[What is needed]: Looking through the material below, say how many lines contain the string "absolute" and add nothing more.

(Material for the task)

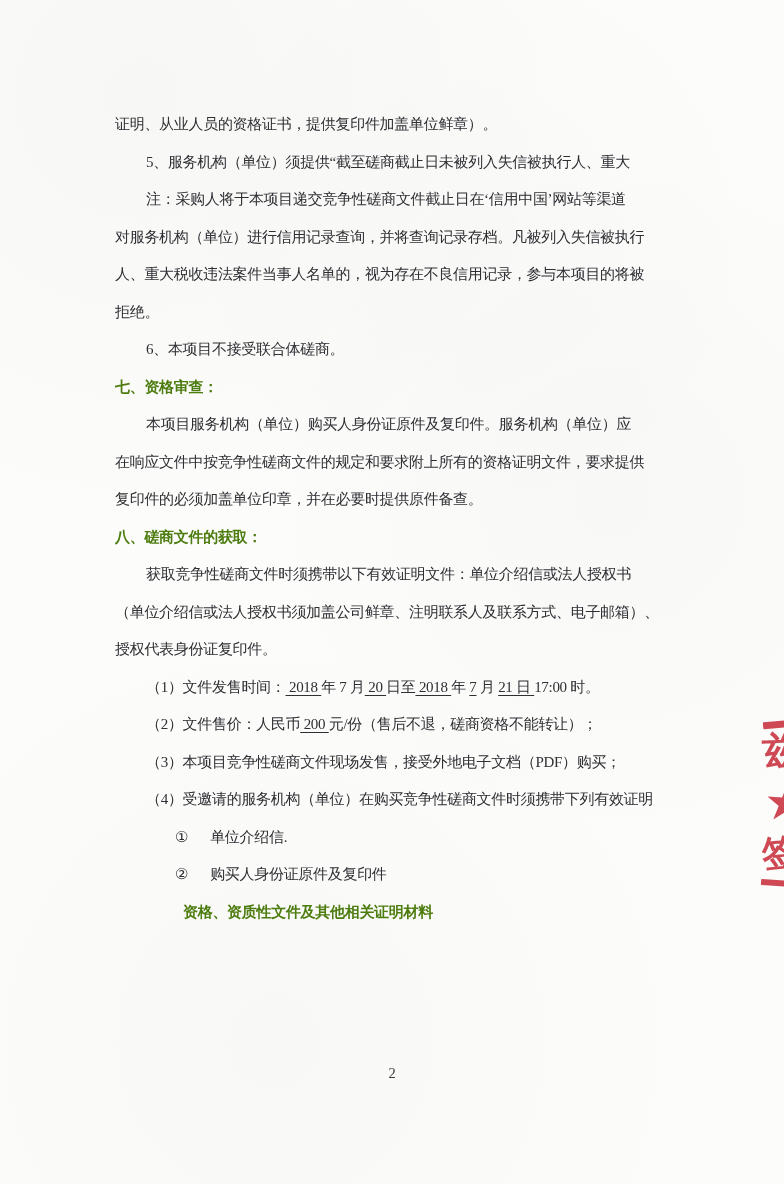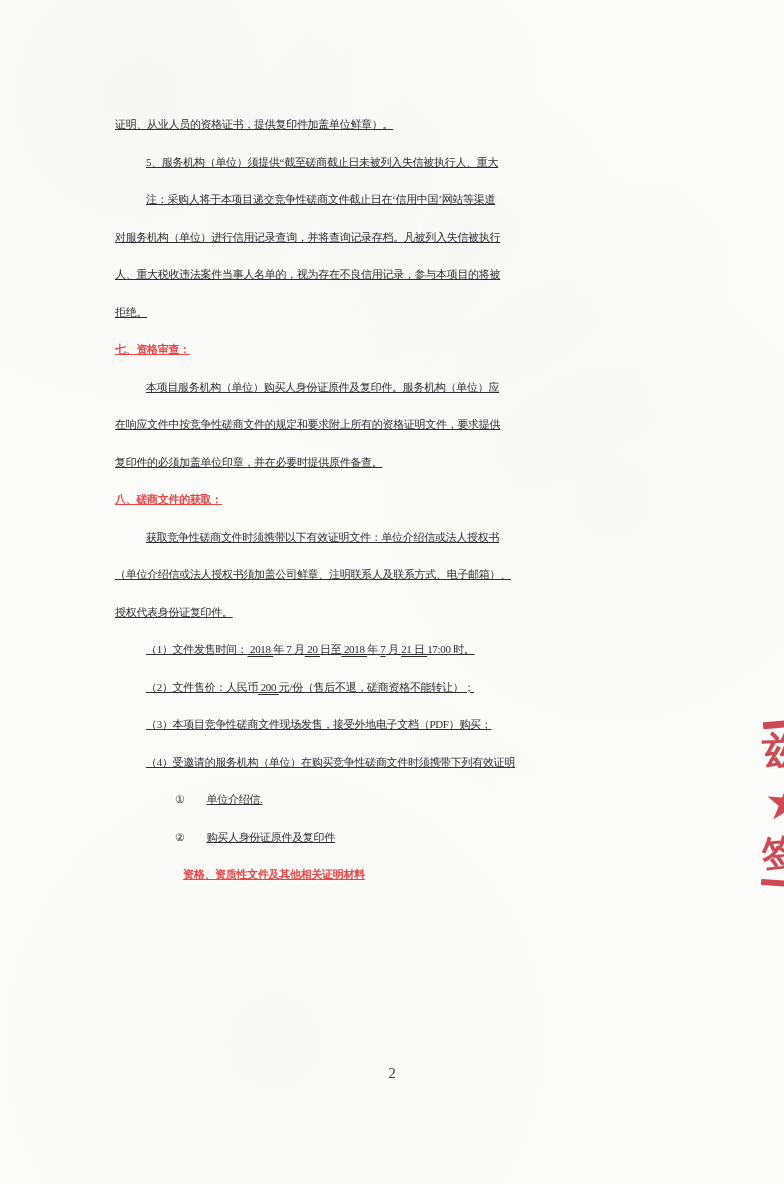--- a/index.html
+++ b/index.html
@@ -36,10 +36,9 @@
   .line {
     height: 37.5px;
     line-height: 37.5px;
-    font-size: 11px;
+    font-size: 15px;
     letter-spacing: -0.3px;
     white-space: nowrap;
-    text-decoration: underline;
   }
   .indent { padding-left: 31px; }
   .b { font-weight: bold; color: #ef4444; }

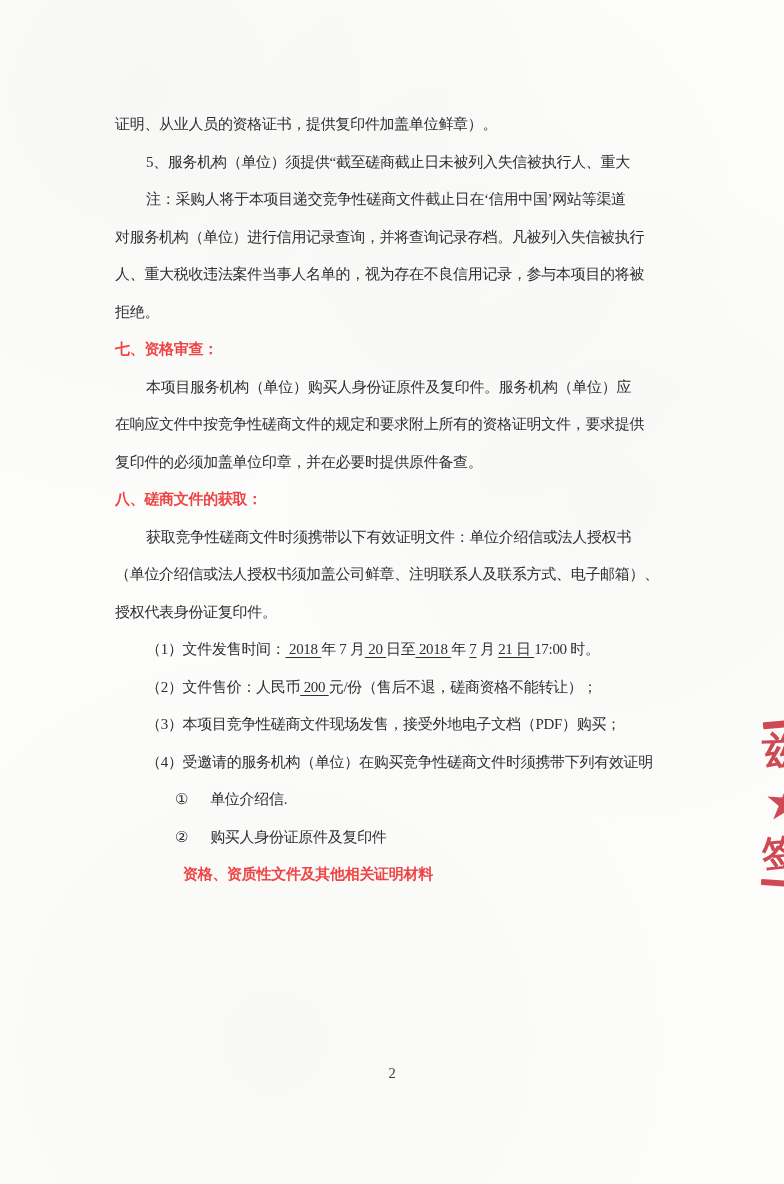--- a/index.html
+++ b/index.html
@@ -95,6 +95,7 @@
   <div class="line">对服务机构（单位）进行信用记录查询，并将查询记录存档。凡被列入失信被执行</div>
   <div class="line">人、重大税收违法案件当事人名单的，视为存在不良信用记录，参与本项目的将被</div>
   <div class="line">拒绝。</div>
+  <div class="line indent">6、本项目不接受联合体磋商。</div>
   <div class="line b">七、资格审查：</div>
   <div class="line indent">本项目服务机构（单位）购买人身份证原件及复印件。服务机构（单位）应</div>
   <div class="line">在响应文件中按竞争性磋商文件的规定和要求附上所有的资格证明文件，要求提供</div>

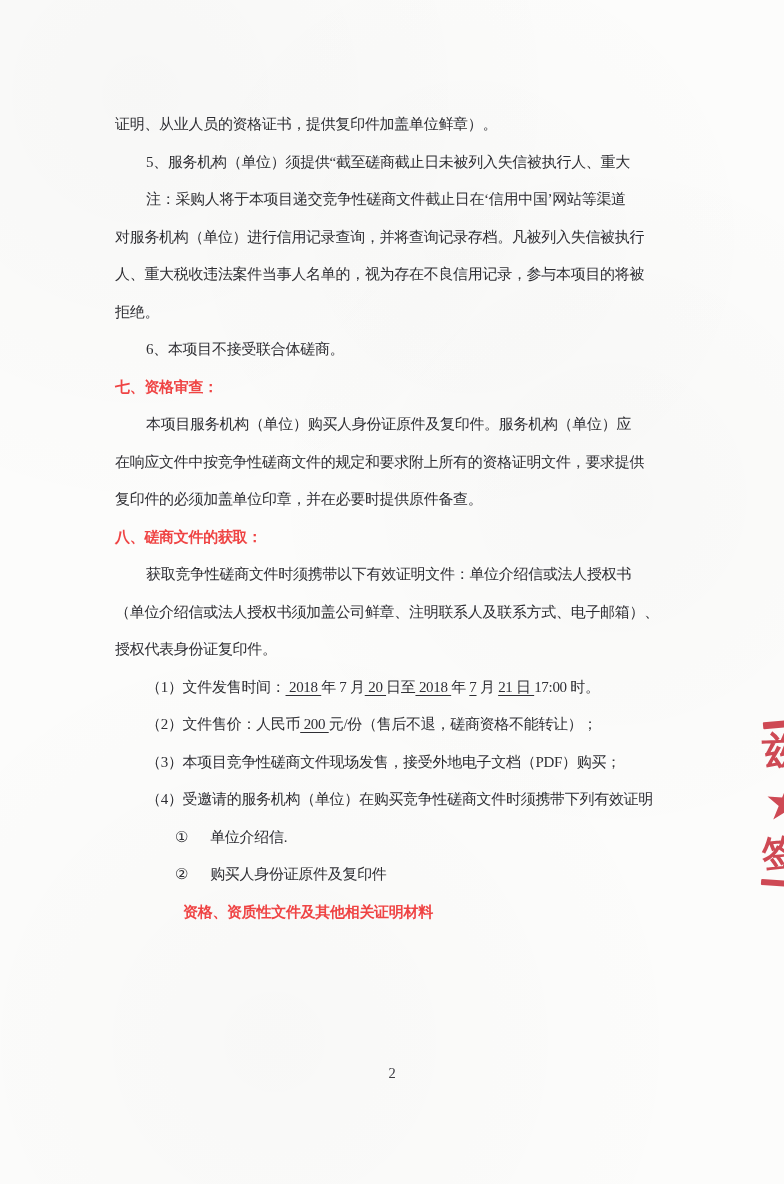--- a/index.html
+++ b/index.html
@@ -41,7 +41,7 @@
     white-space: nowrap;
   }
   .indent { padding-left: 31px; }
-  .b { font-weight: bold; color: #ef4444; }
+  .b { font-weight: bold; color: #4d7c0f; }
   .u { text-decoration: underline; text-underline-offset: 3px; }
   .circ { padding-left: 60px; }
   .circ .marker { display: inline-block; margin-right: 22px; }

(End Material for the task)
(Material for the task)

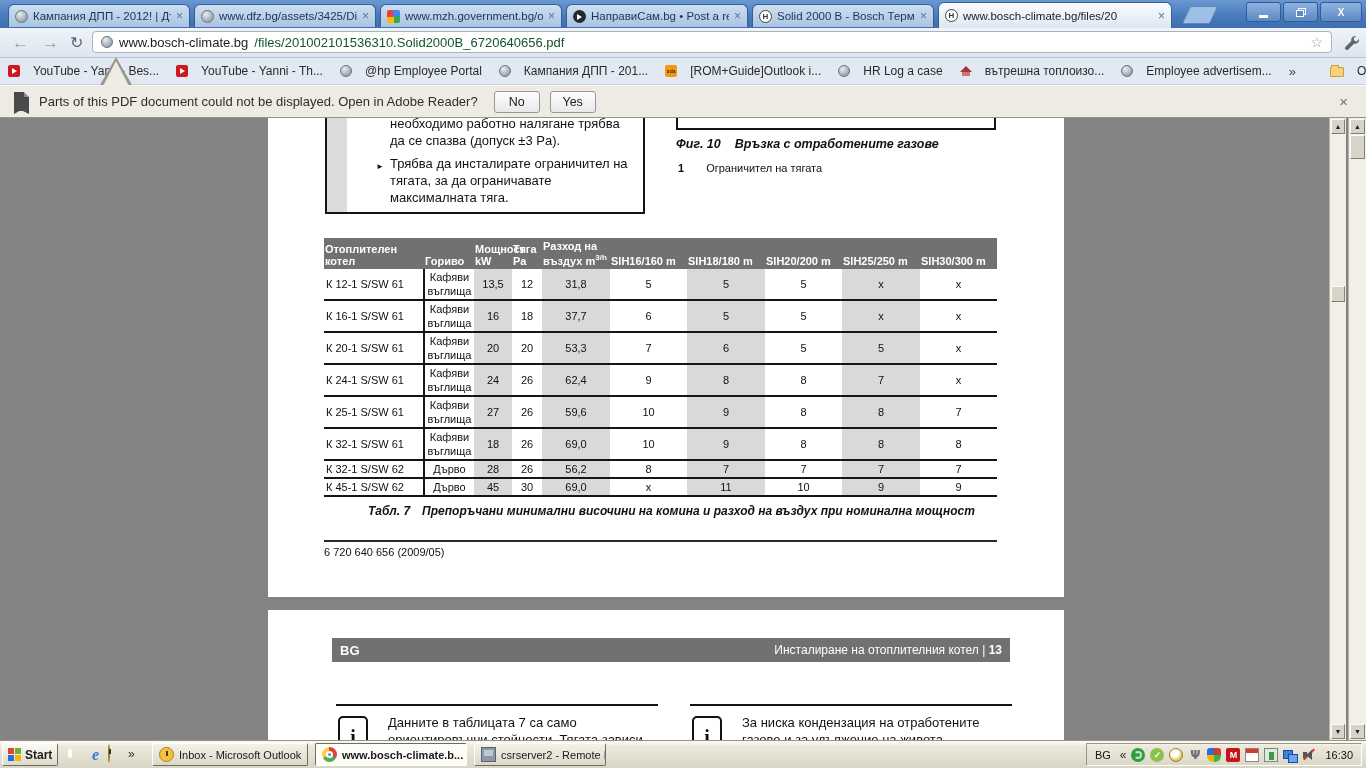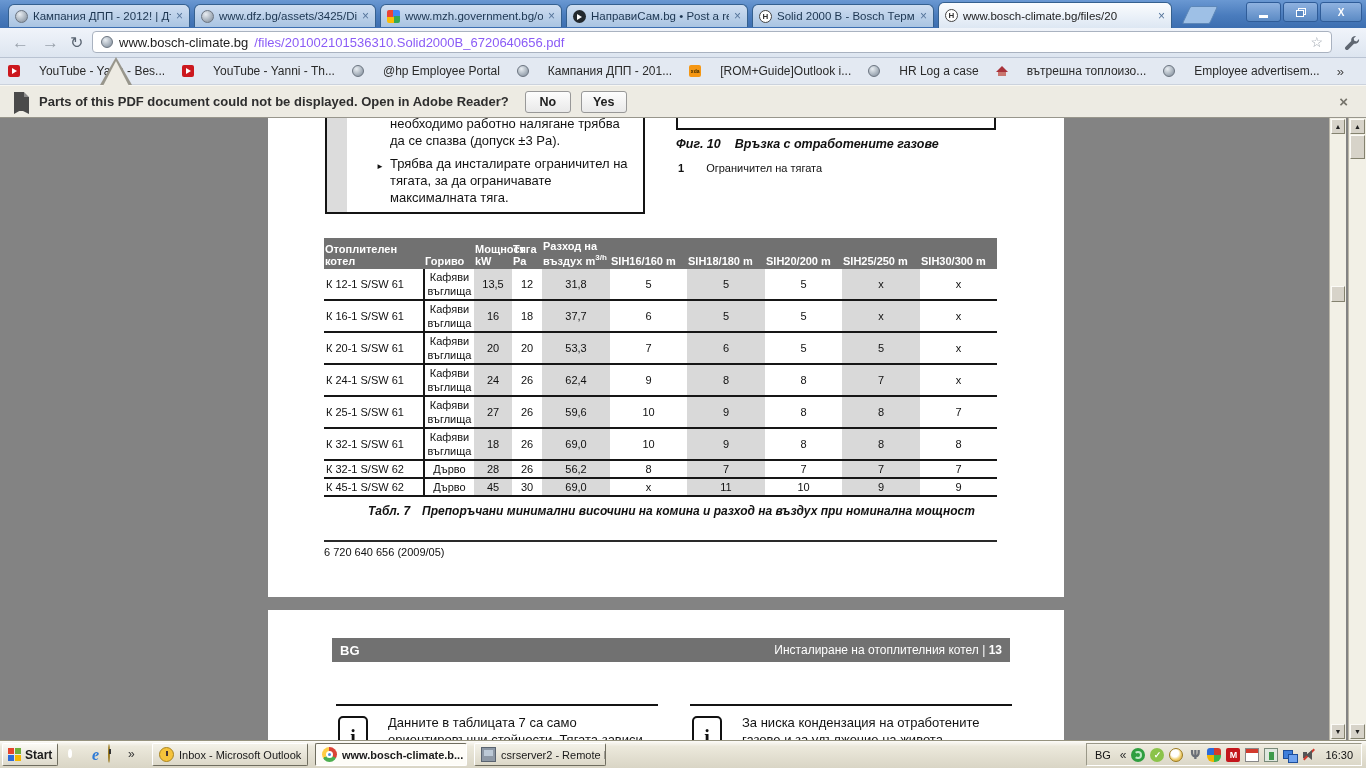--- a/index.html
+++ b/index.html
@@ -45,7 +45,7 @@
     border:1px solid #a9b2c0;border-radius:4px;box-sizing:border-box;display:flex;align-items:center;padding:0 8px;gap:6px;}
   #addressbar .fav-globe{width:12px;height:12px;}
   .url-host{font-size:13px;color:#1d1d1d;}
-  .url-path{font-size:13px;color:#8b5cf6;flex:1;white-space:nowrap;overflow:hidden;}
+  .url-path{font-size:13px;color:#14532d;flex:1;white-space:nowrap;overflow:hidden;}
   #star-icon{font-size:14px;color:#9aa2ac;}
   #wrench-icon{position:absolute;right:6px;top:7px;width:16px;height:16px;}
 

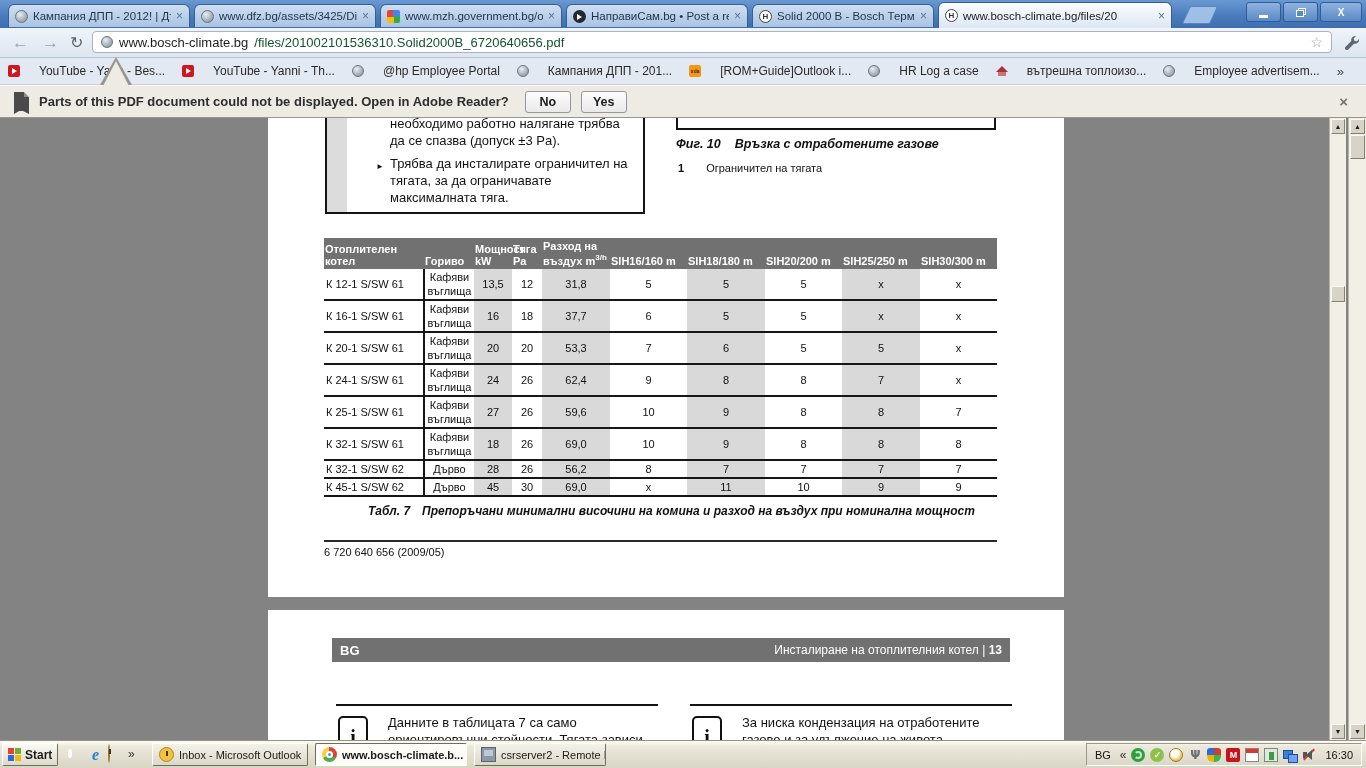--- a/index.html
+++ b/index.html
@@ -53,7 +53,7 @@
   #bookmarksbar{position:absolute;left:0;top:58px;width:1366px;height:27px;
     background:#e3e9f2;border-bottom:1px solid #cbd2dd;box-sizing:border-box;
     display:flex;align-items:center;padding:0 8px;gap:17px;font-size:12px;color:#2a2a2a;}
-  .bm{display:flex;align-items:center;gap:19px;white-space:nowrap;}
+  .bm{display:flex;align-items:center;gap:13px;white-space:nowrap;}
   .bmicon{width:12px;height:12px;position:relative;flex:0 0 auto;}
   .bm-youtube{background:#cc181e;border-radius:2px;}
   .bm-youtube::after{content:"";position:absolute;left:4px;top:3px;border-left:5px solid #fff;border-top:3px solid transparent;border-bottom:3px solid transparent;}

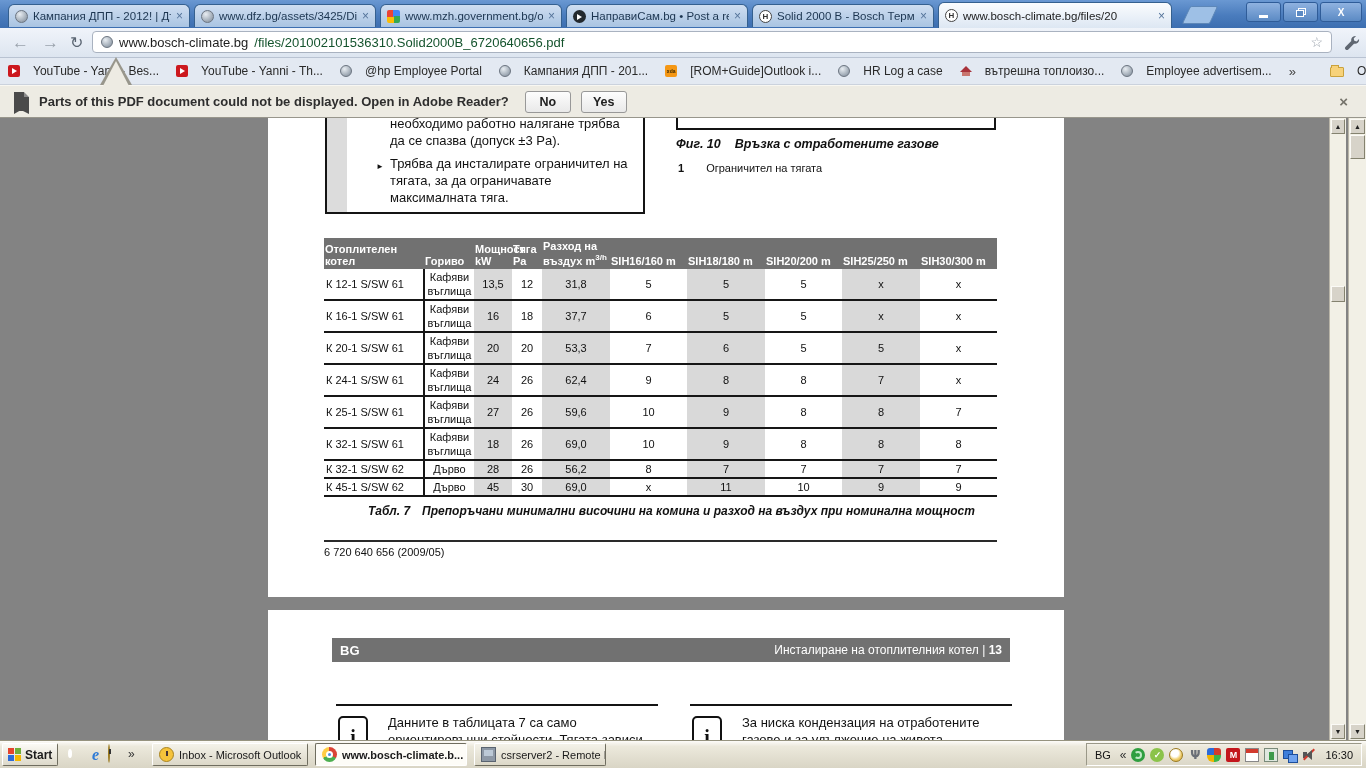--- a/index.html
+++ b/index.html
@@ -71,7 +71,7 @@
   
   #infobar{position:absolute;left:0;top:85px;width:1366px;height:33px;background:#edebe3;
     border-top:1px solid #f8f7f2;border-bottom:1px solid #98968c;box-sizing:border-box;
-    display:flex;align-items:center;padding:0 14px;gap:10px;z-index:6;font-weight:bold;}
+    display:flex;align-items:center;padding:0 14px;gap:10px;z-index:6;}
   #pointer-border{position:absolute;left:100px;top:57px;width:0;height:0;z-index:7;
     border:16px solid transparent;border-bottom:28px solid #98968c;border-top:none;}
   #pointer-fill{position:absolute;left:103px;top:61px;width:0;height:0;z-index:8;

(End Material for the task)

[Response to this task]: 6